Stored items from a collection:
--- --- ---

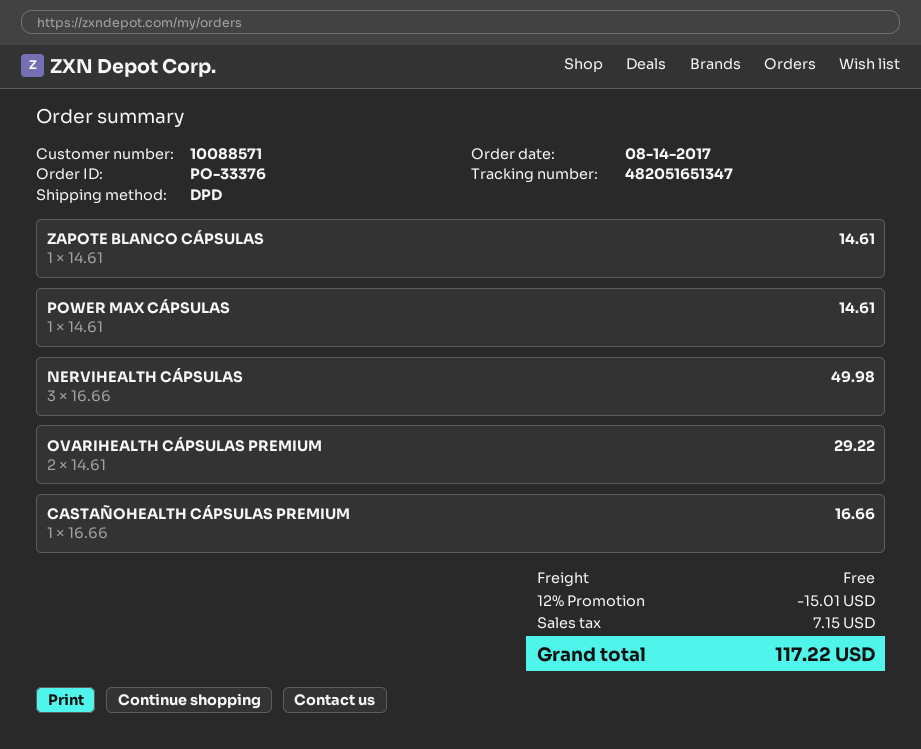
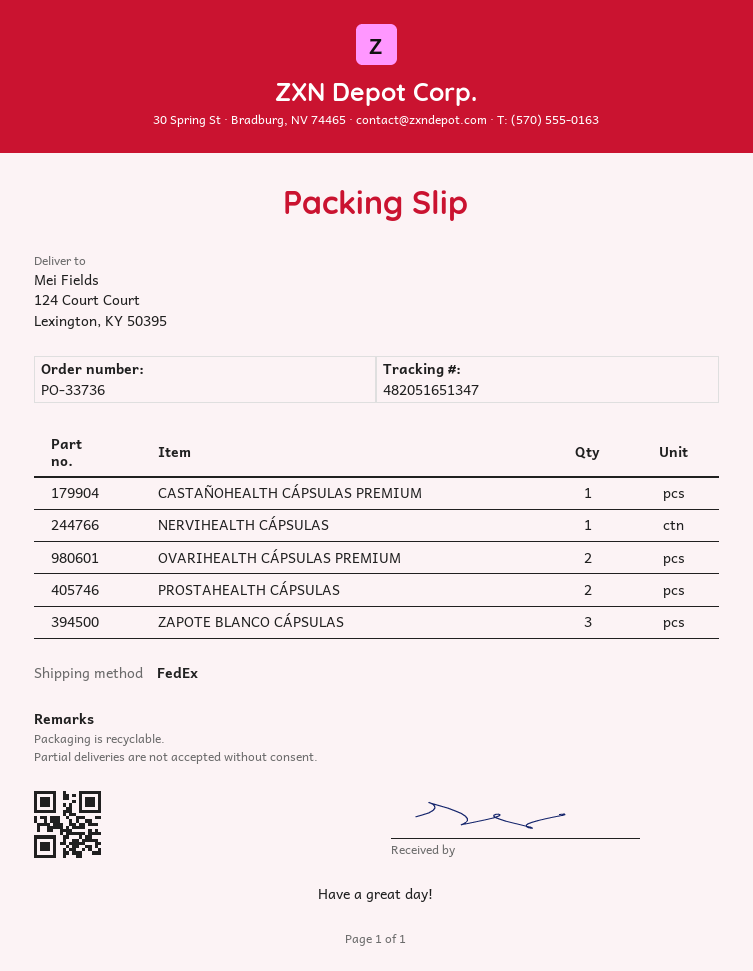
order number: PO-33376 -> PO-33736
shipping method: DPD -> FedEx
ZAPOTE BLANCO CÁPSULAS: 1 -> 3
POWER MAX CÁPSULAS: 1 -> none
NERVIHEALTH CÁPSULAS: 3 -> 1
PROSTAHEALTH CÁPSULAS: none -> 2

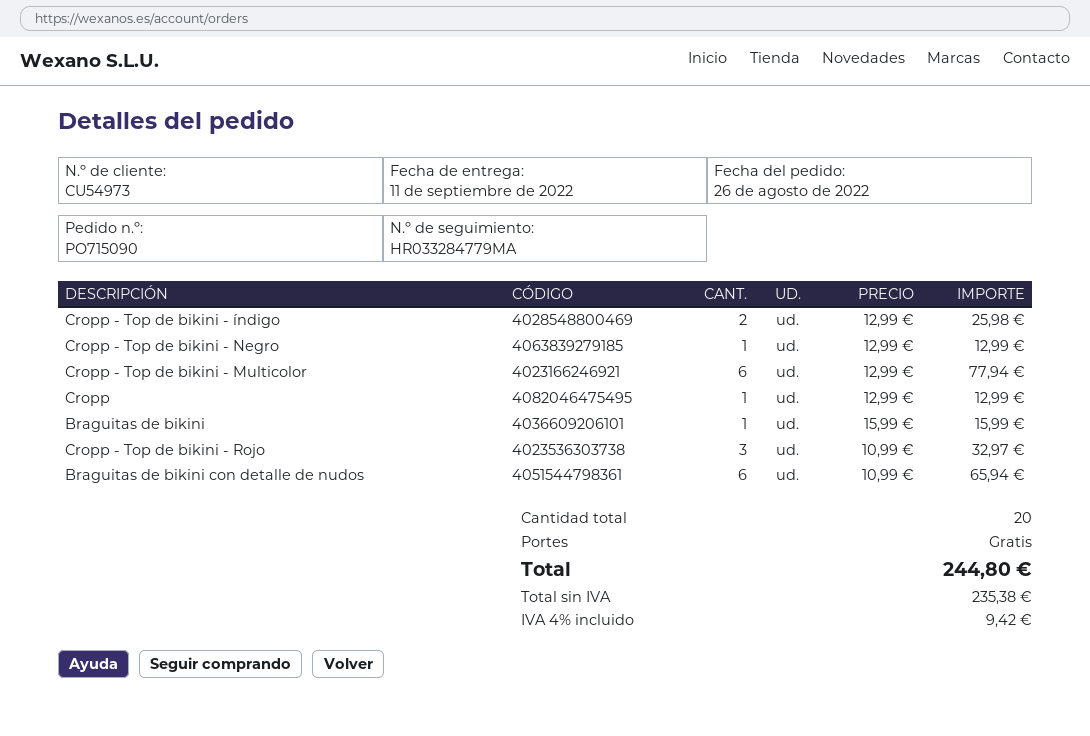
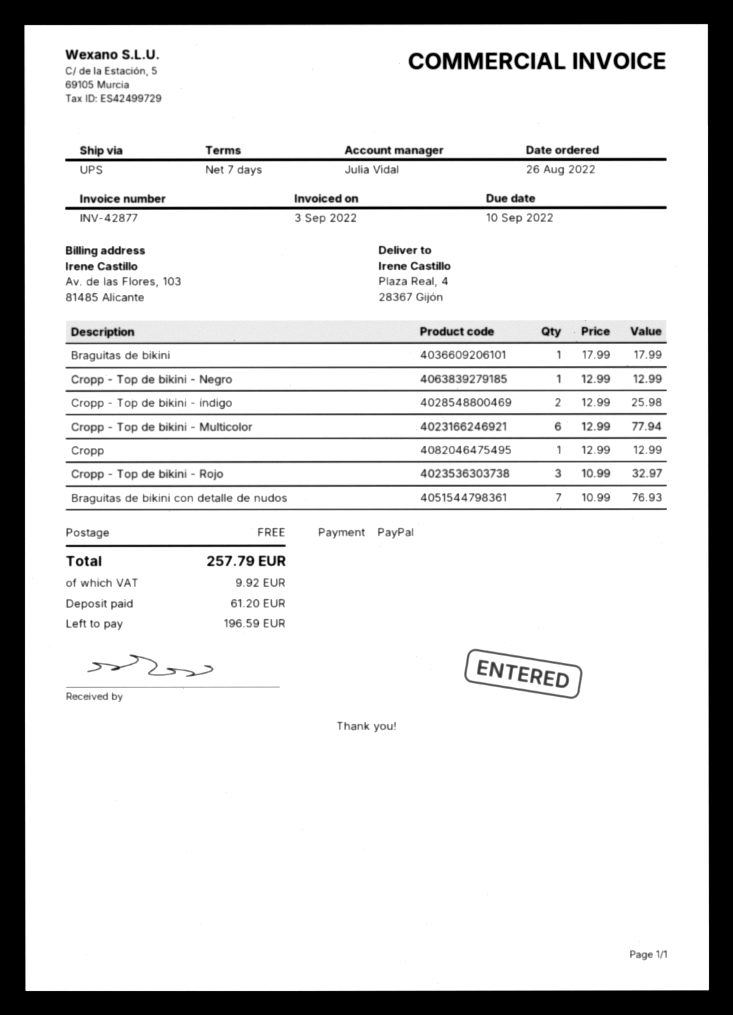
Braguitas de bikini: 1 x 15.99 = 15.99 -> 1 x 17.99 = 17.99
Braguitas de bikini con detalle de nudos: 6 x 10.99 = 65.94 -> 7 x 10.99 = 76.93
tax: 9.42 -> 9.92
total: 244.80 -> 257.79

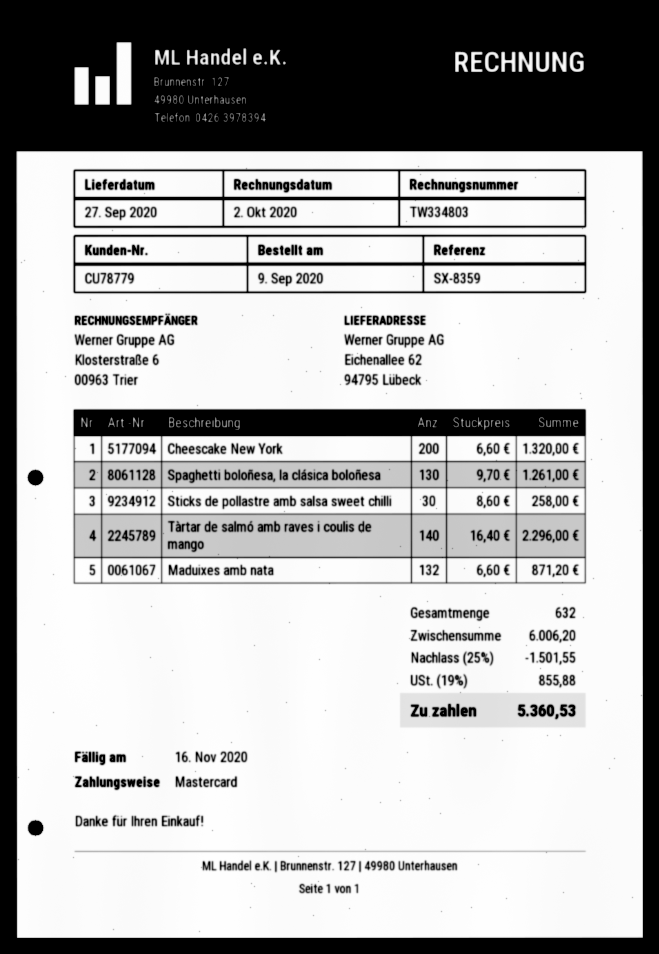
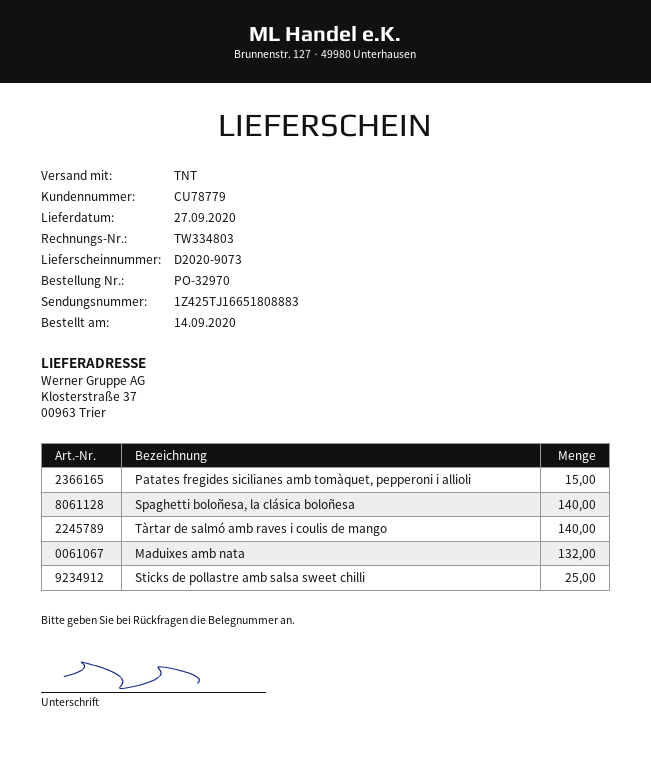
order date: 2020-09-09 -> 2020-09-14
ship to: Eichenallee 62, 94795 Lübeck -> Klosterstraße 37, 00963 Trier
Cheescake New York: 200 -> none
Spaghetti boloñesa, la clásica boloñesa: 130 -> 140
Sticks de pollastre amb salsa sweet chilli: 30 -> 25
Patates fregides sicilianes amb tomàquet, pepperoni i allioli: none -> 15

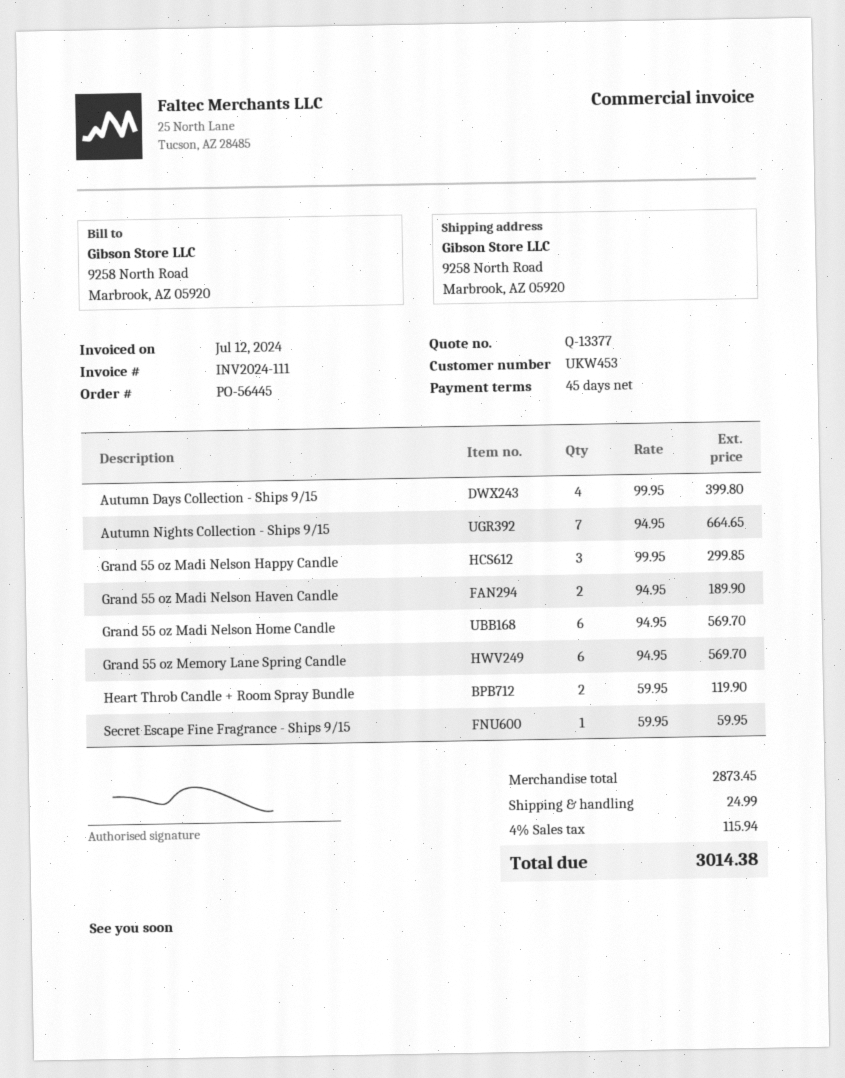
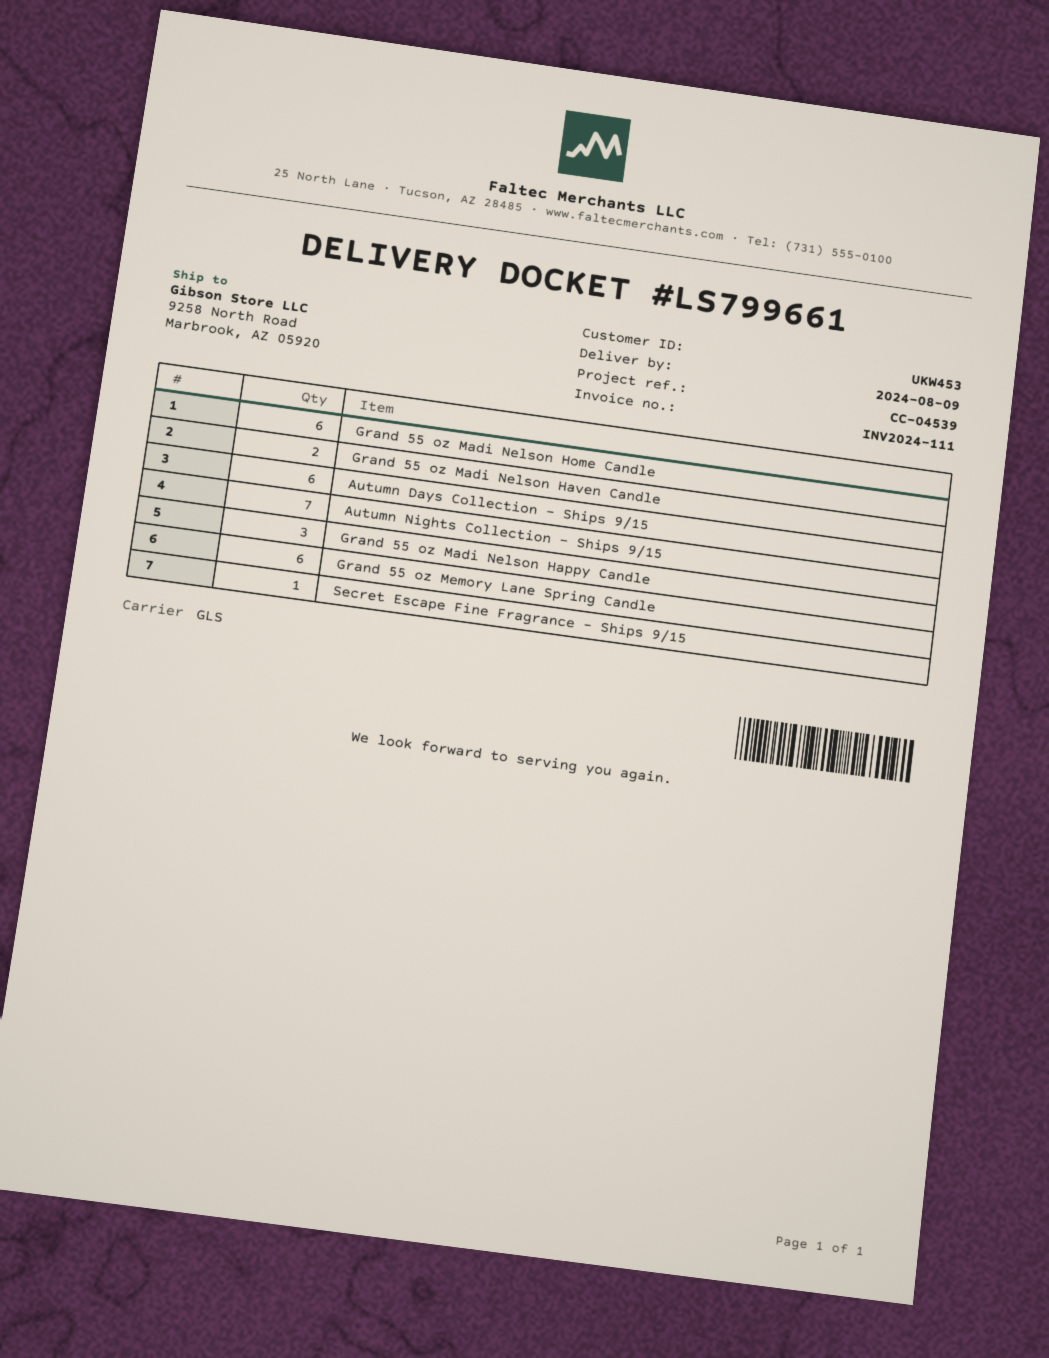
Autumn Days Collection - Ships 9/15: 4 -> 6
Heart Throb Candle + Room Spray Bundle: 2 -> none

--- --- ---

* What you will do: The lines from the one containing "Braguitas de bikini: 1" through the last line of the data above are to be transcribed exactly, both included, with all pictures left out.

* Solution to this task:
Braguitas de bikini: 1 x 15.99 = 15.99 -> 1 x 17.99 = 17.99
Braguitas de bikini con detalle de nudos: 6 x 10.99 = 65.94 -> 7 x 10.99 = 76.93
tax: 9.42 -> 9.92
total: 244.80 -> 257.79

order date: 2020-09-09 -> 2020-09-14
ship to: Eichenallee 62, 94795 Lübeck -> Klosterstraße 37, 00963 Trier
Cheescake New York: 200 -> none
Spaghetti boloñesa, la clásica boloñesa: 130 -> 140
Sticks de pollastre amb salsa sweet chilli: 30 -> 25
Patates fregides sicilianes amb tomàquet, pepperoni i allioli: none -> 15

Autumn Days Collection - Ships 9/15: 4 -> 6
Heart Throb Candle + Room Spray Bundle: 2 -> none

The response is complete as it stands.